If you’ve bought blueberry muffins or bagels from your local grocery store, the berries have likely made a very long journey from the fields to your stomach. Before reaching your plate, the picked berries pass through a rigorous, multi-step inspection process that until recently utilizes mechanical, optical and human methods.
Once the wild blueberries are harvested by tractor, they are immediately flash-frozen and stored until the producer receives an order. Prior to inspection, the fruit passes through a series of mechanical sorting and washing procedures to separate the berries from the leaves and twigs that get picked up from the tractors.
Then the berries are poured onto a gravity-based laser sorter to remove additional foreign matter before entering a manual inspection area where the berries are sorted by the plant’s employees. The fruit is then shipped to customers in the food industry, not directly to the consumer.
In a plant that inspects 30,000 lb of fruit an hour and removing 100% of the foreign matter is the primary goal, trying to improve quality control is both a necessity and a challenge.
A North American blueberry producer had such a challenge for Orus Integration, a machine-vision systems integrator in Boisbriand, QC. The customer commissioned Orus to design a machine vision-based blueberry inspection system to replace its current optical-based system and eventually reduce some of the labour costs associated with the manual inspection step.
Orus Integration’s team of engineers believed that a colour-based machine vision system was the way to go. “Many of our competitors offer systems with optical inspection, but those can’t use colour analysis and don’t generate result data,” says Louis Dicaire, project manager at Orus Integration. “Initially, we could guarantee our system would catch 94% of the foreign material. Our tests caught 97%.”
The Orus FL6500C blueberry inspection system currently uses five colour Marlin 1394 cameras connected to three Meteor-II/1394 adapter cards from Matrox Imaging to cover the 60-inch width of the conveyor. The image data is analyzed by the Matrox Imaging Library (MIL); results are sent to an Omron PCL via Ethernet cable to control the reject mechanism. A white strobe illuminates the inspection area.
First the berries are dumped onto a vibrating conveyor whose surface is designed with “lanes” to help the berries sort themselves into single layer, facilitating inspection. Then the berries are transferred to a conveyor with a textured belt that grips the berries to bring them to rest within the first two feet of the 12-ft belt. “The textured conveyor almost works too well!” recalls Dicaire. The vision system is positioned over the end of the textured conveyor and captures the images of the berries as they are “thrown” off the edge.
The textured conveyor on the FL6500C moves at a rate of 600 feet/minute, so the entire system’s timing is critical for optimal operation. The system pulses every 1/8 in.; the 20th pulse (every 2.5 in.) triggers the cameras for a 120 µs-exposure. Inspection relies almost solely on MIL’s blob analysis module, and each blob is analyzed according to its average hue, average brightness in the red layer, size and roundness.
Based on this criteria, ice chunks can be rejected based on colour, for example, and other foreign particles such as twigs or insects can be rejected based on their lack of roundness and/or colour.
Unripe or overripe fruit can also be caught based on their colour values or size, as can other fruit such as cranberries, which sometimes ends up in the blueberries.
An array of air jets directs the particles that fail inspection onto a reject plate. The air jets are positioned over the 14-in. gap between the textured conveyor and a third conveyor.
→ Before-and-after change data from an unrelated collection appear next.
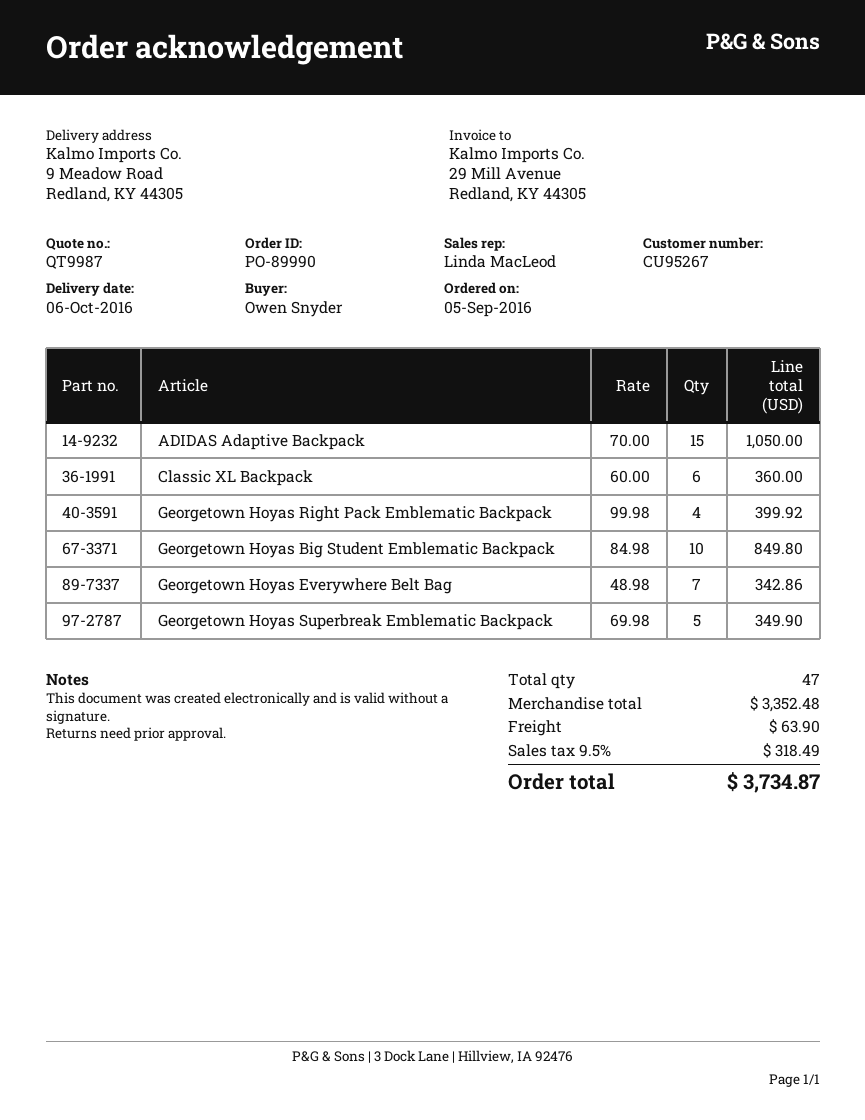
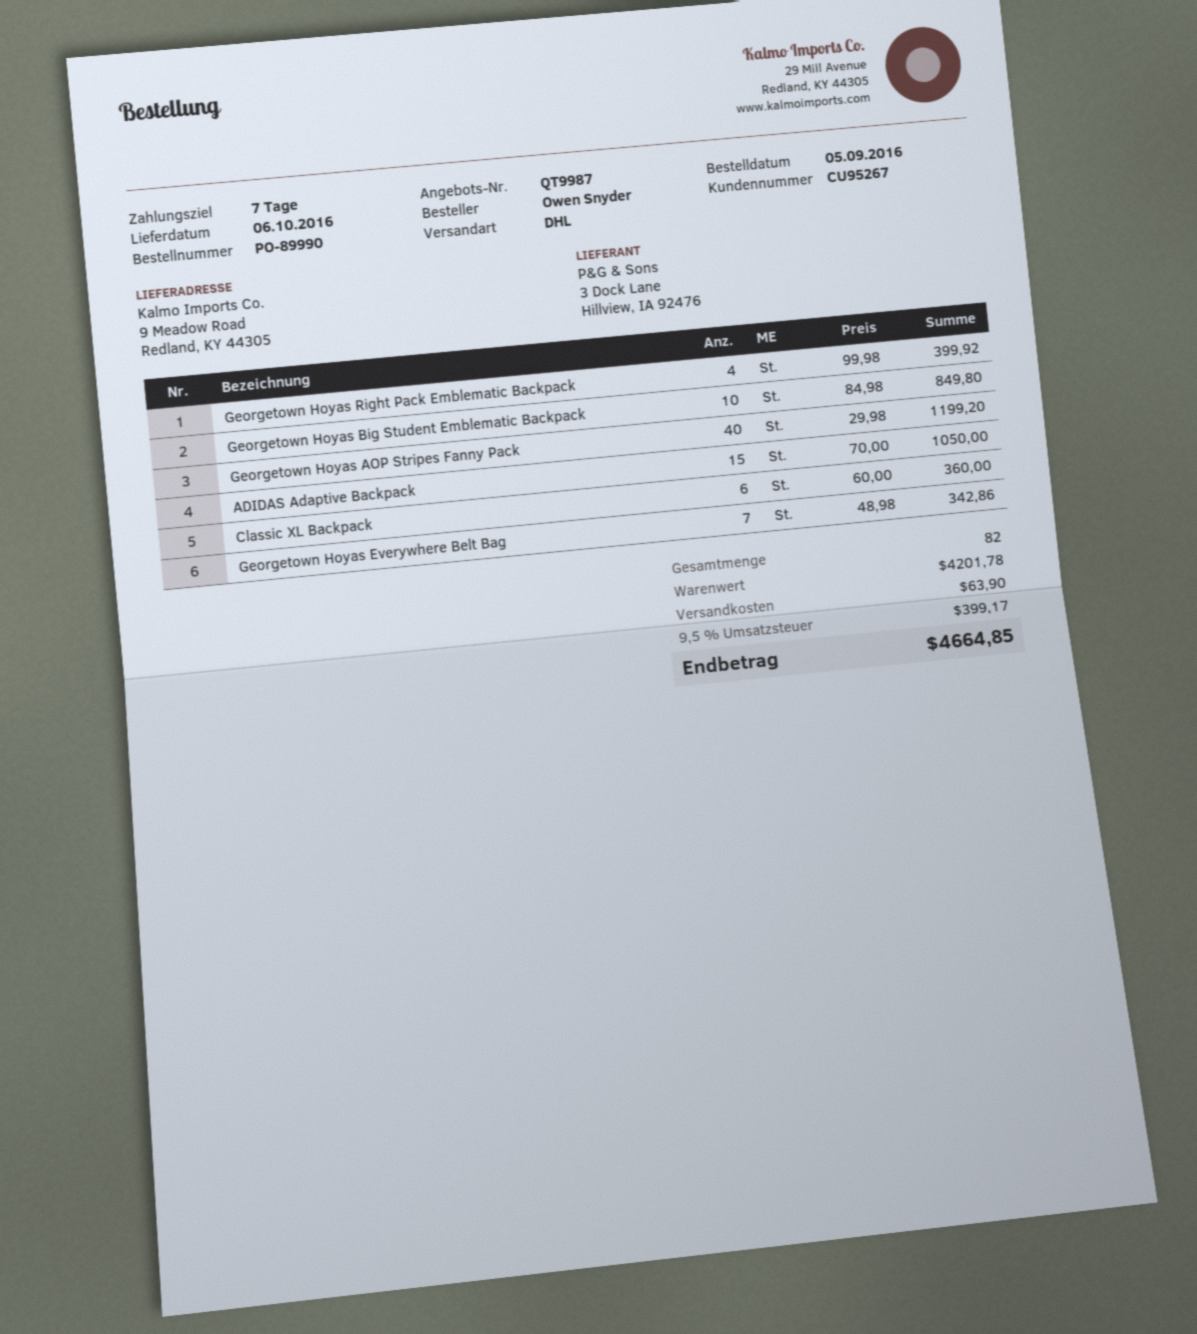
Georgetown Hoyas Superbreak Emblematic Backpack: 5 x 69.98 = 349.90 -> none
Georgetown Hoyas AOP Stripes Fanny Pack: none -> 40 x 29.98 = 1199.20
total quantity: 47 -> 82
subtotal: 3352.48 -> 4201.78
tax: 9.5% = 318.49 -> 9.5% = 399.17
total: 3734.87 -> 4664.85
When the processing locates the “bad blobs”, their positions are converted to a reject array which corresponds to the air jets which shoot the matter out of the path of the good berries.
Since the engineers at Orus are experienced MIL users, most of the project’s challenges were mechanical: assembling components and handling the speed. Maintaining the timing for reject mechanism was vital to the mechanics and image processing, because the engineers only have a 20 ms window available for the analysis and creation of reject array. If the air jets are engaged for too long, they will direct good fruit onto the reject plate. Furthermore, the processing of each image has to take the same amount of time, regardless of the number of berries in the image; the processing of frames with more berries cannot take longer.
“The number of berries per image is quite random, and we didn’t want to limit the number of blobs that could be processed in a given image,” explains Dicaire. “And since Matrox optimized the algorithm to separate the hue layer for MMX, the 20 ms time requirement could be met.” Finally, Orus felt the project should be product independent, so the system could be easily modified for other foods.
The first advantage the FL6500C has over its competition is speed. The system’s reject mechanism is also unique; it inspects 20,000 berries/sec and relies on logic to locate and reject the bad blobs. Flexibility is also key, since the operator has full control over the tolerances and performance for shape and color analysis, as well as the timing of the air jets.
In addition, the user can easily find out exactly how many blueberries are inspected and rejected in a given batch. No product for that industry provides such a wide array of both quantitative and qualitative results. Although the FL6500C was developed for a specific customer, “we wanted to ensure the system was product-independent so that we could adapt it for other food products such as coconuts or cranberries,” notes Dicaire.